Matthew Yglesias says (scroll down to the comments):

I should also do a little unpacking of the term "electability." If you say a guy is "unelectable" that means he can't win. So if a guy is "electable" he can, or at least could win. I'm quite sure Kerry is electable in this sense -- Bush might beat him, but he might beat Bush. Edwards, I would say, is more electable than Kerry, meaning he's more likely to win, and more likely to win, if he does win, by a large margin.

Now, my first guess is that "electable" and "unelectable" tout court are contextually determined like "tall" and "short" tout court. Degrees of relative tallness and shortness aren't contextual--no matter what the context, Yao Ming is taller than Michael Jordan. But how tall you have to be to count as "tall" is contextually determined--in some contexts Jordan may be tall, in others not. So "unelectable" doesn't have to mean the guy can't win--it just means that he's unlikely enough to win that we'll confidently predict it wouldn't happen.

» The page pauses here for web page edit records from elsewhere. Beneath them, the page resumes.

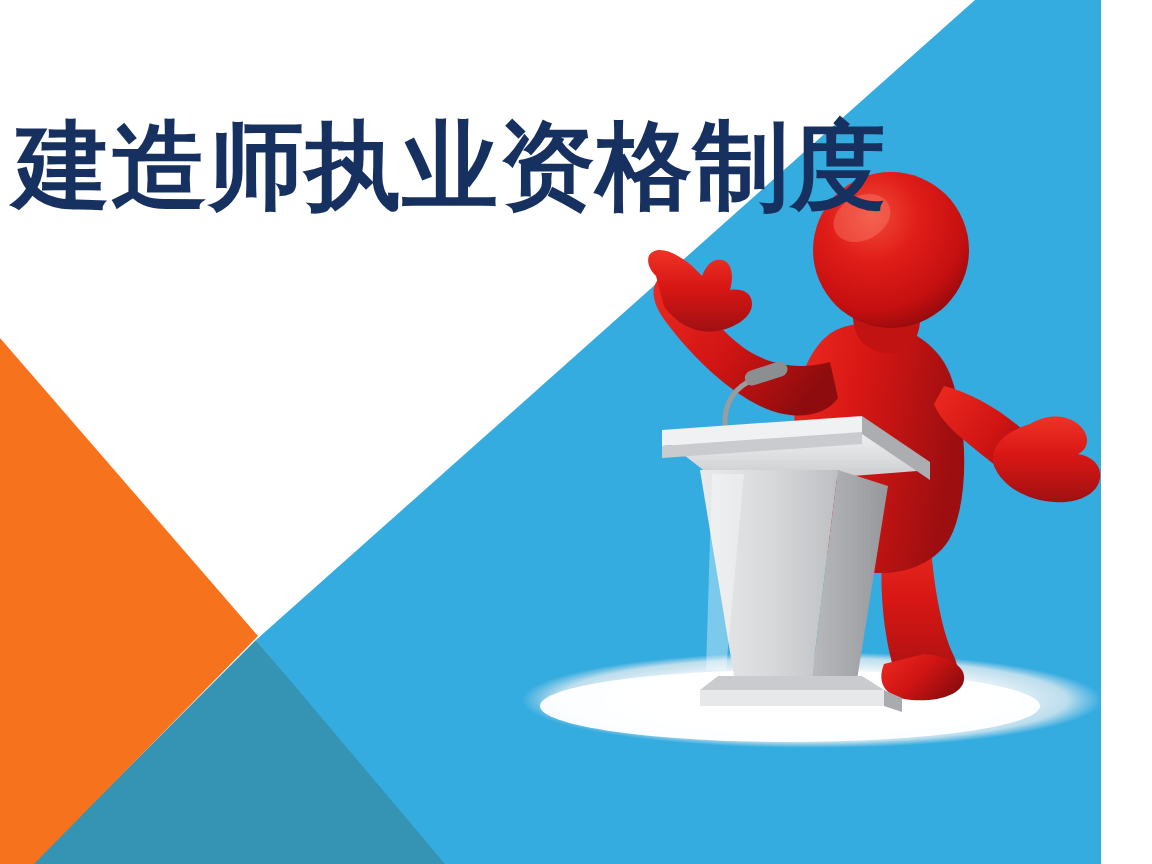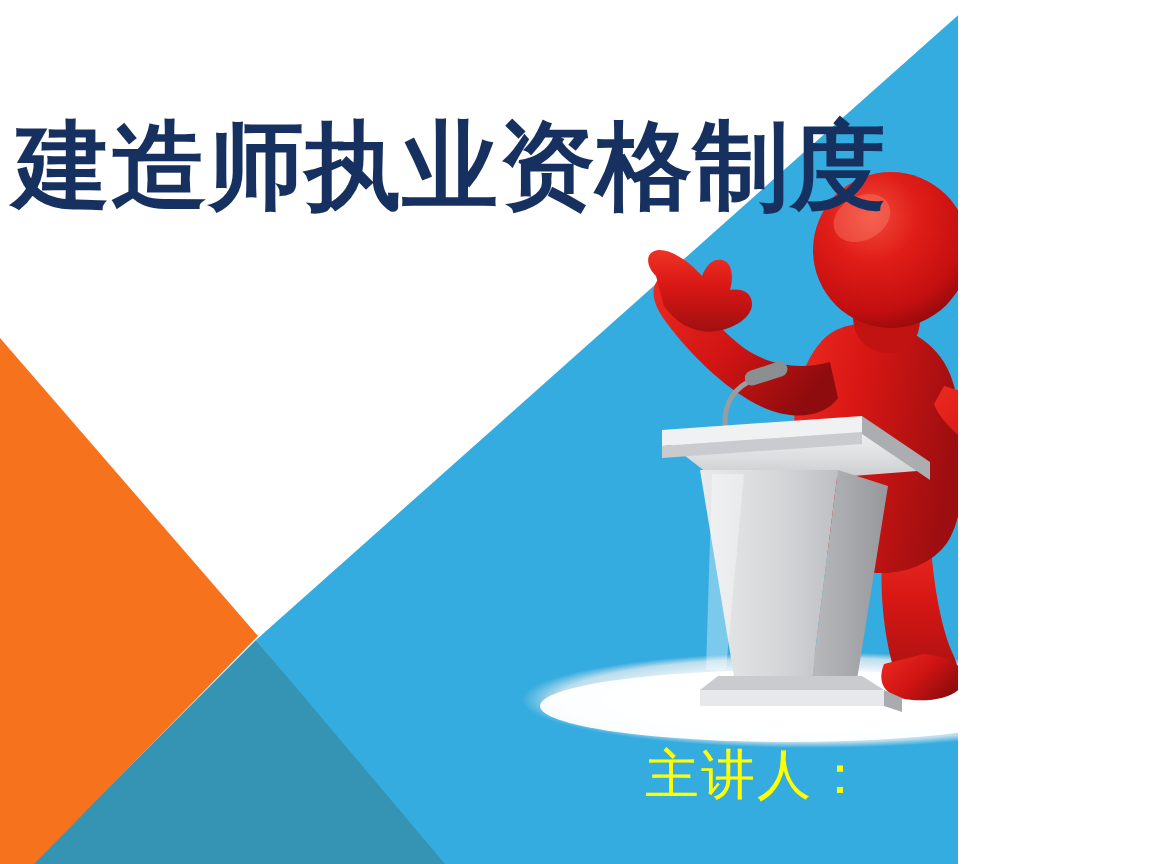--- a/index.html
+++ b/index.html
@@ -7,21 +7,21 @@
     margin: 0;
     padding: 0;
     background: #ffffff;
   }
   body {
     font-family: "DejaVu Sans", "Liberation Sans", sans-serif;
   }
 
   #slide {
     position: relative;
-    width: 958px;
+    width: 1101px;
     height: 864px;
     overflow: hidden;
     background: #ffffff;
   }
 
   
   #bg-layer {
     position: absolute;
     left: 0;
     top: 0;
@@ -209,15 +209,14 @@
       <polygon points="718,676 862,676 884,690 700,690" fill="#c9cbce"></polygon>
       <polygon points="700,690 884,690 884,706 700,706" fill="#e7e8e9"></polygon>
       <polygon points="884,690 902,698 902,712 884,706" fill="#a9abae"></polygon>
 
       <polygon points="712,474 744,474 726,670 706,670" fill="#ffffff" opacity="0.35"></polygon>
     </g>
   </svg>
 
   <div id="title-text">建造师执业资格制度</div>
 
-  <div id="subtitle-text">主讲人：</div>
 
 </div>
 
 </body></html>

[My currently favored account of "justified" is much the same. The degree to which a belief is justified is the degree to which it is supported by the evidence, and that's not contextual. But whether a belief is plain ol' justified is contextual, or at least depends on pragmatic factors. The stakes riding on the beliefs are important, as in the bank cases. End of digression.]

But things might get complicated because "electable" is a dispositional term (or something). Can someone lose the election and still have been electable? If not, the idea of degrees of electability may be in trouble. Certainly it would seem odd to say that so-and-so was unelectable and yet won.